Luckily, writer Eric Trautmann has a habit of hooking me with projects I might not otherwise care about. And that streak isn't broken with The Shield #1. Trautmann addresses many of the problems with Straczynski's one-shot and crafts The Shield into a hero I can actually see myself following now.

This issue picks up pretty much where the one-shot left off, with Lt. Joe Higgins settling into his new role as The Shield. Higgins is air-dropped Ultimate Captain America style, into hostile Middle Eastern territory to carry out a delicate mission. What immediately struck me was the quality of the art. Marco Rudy's pencils are far more realistic than the stark, almost sketchy work of Scott McDaniel, and it helps generate a more grounded and real world feel.

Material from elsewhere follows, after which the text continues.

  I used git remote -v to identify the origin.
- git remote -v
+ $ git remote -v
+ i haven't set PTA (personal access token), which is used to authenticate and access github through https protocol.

I have issues with the old, old, old-school feel of Shield's costume, but I can live with that now that the series sports a suitably detailed and cinematic tone.

Trautmann's writing, in turn, lends more depth of character to Higgins. He came across as little more than a generic Captain America ripoff in the one-shot, with no real emotional tie to the events around him. Yes, I'm aware the original version of The Shield predates Cap, but that has no real bearing on this revamp. Trautmann sets the two heroes apart in a number of ways. First is the sheer joy Higgins shows in exploring his newfound powers. As a side effect, Higgins begins to utilize them in unconventional ways, proving he isn't just another generic, patriotic strongman. Trautmann also focuses on the gulf between Higgins and the people he tries to help. There's a bit of cultural interplay at work that could have been heavy-handed and trite in a lesser writer's hands.

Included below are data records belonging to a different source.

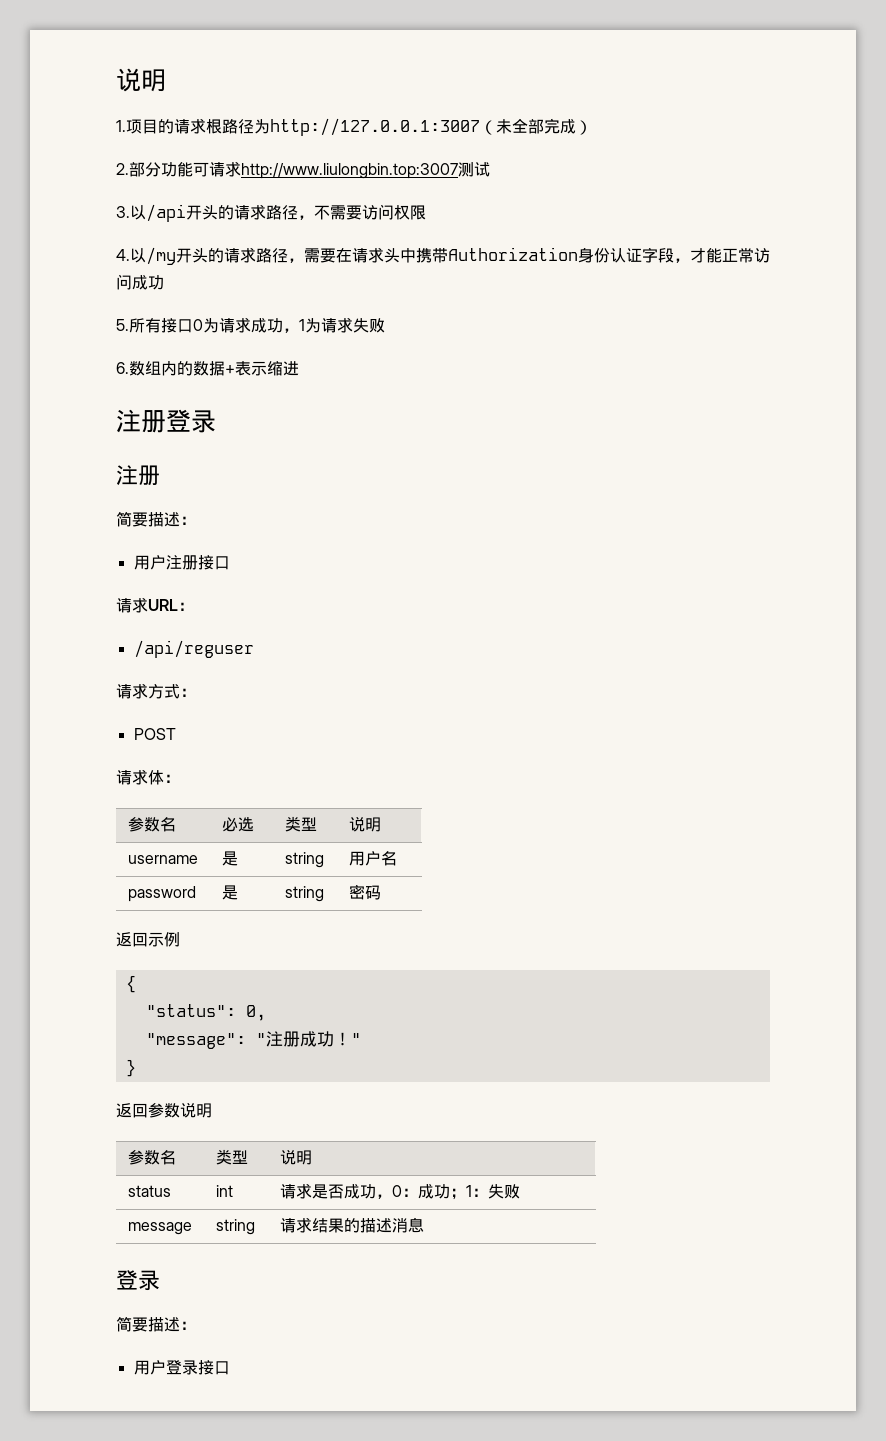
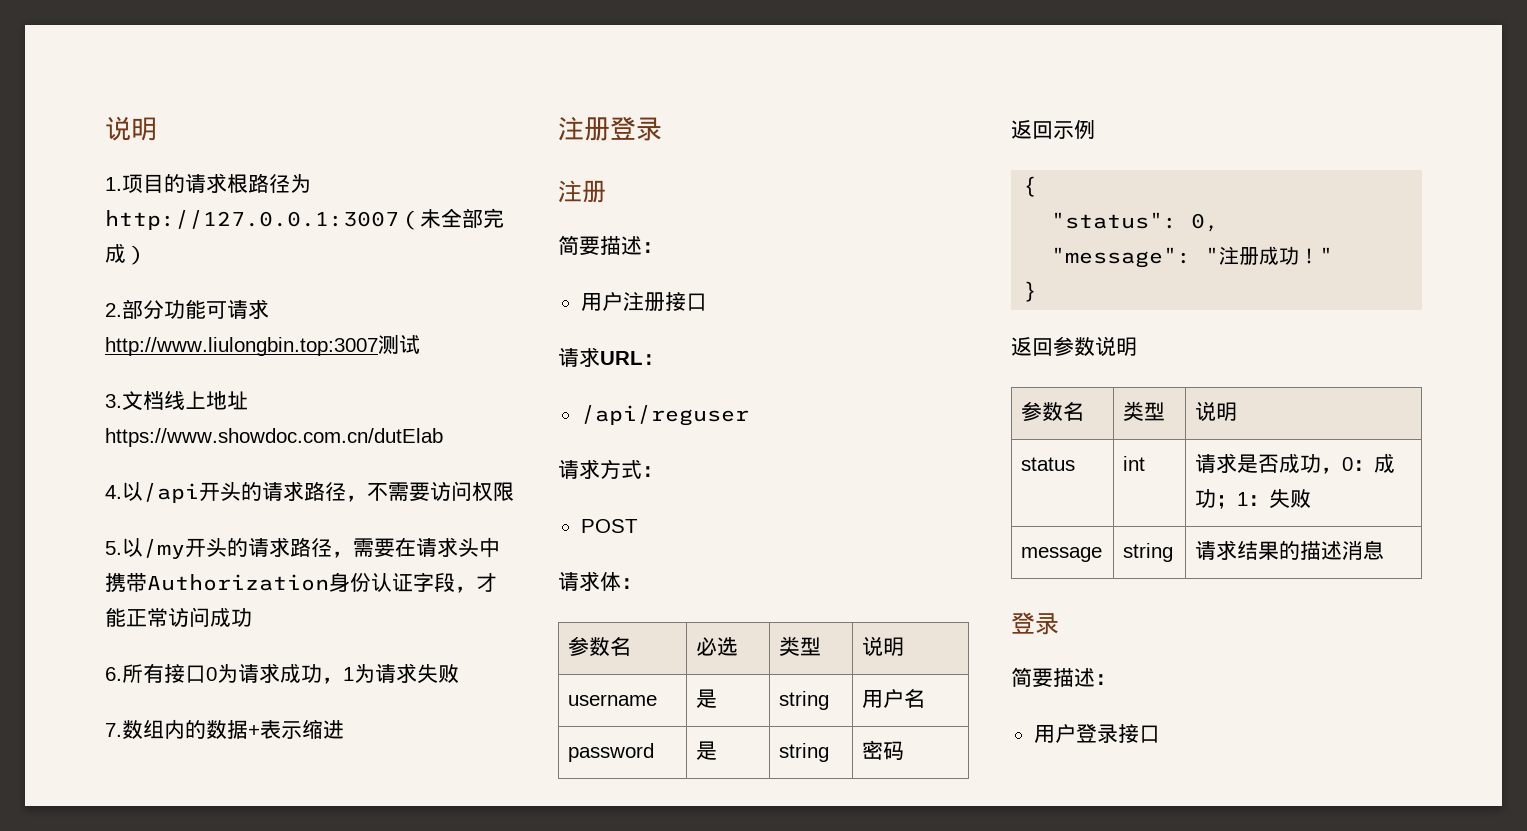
- 3.以/api开头的请求路径，不需要访问权限
+ 3.文档线上地址https://www.showdoc.com.cn/dutElab
+ 4.以/api开头的请求路径，不需要访问权限
- 4.以/my开头的请求路径，需要在请求头中携带Authorization身份认证字段，才能正常访问成功
+ 5.以/my开头的请求路径，需要在请求头中携带Authorization身份认证字段，才能正常访问成功
- 5.所有接口0为请求成功，1为请求失败
+ 6.所有接口0为请求成功，1为请求失败
- 6.数组内的数据+表示缩进
+ 7.数组内的数据+表示缩进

Trautmann also works to make The Shield feel like a cohesive part of the DC Universe, something the previous Red Circle stories barely attempted. For starters, the bulk of the issue takes place in Bialya, still war-torn and suffering after Black Adam's rampage. Unfortunately, a late attempt to bring in an unrelated DC hero isn't so welcome. I despise it when new heroes are forced to work alongside established favorites so as to receive a quick boost. At this point I run and hide whenever the Punisher shows up in another Marvel book. It's too early to say whether this appearance will serve a true purpose or not, but it's certainly not the best way to end an otherwise solid first issue.

Also featured here is a backup story starring fellow Red Circle hero Inferno. Brandon Jerwa does a reasonable job in the space he's given. He too strikes a tone that is far more grounded and realistic than the preceding one-shot. Unfortunately, the script seems to lack a real sense of purpose. And agonizingly enough, it too ends with a surprise appearance by a random DC hero. I would much rather have had these pages devoted to The Shield's story than this little diversion. Rather than try to build up all four of these Red Circle heroes at once, it may be better for DC to stay focused on a good thing and build slowly from there. And so far, it appears they have a good thing in Trautmann's take on The Shield.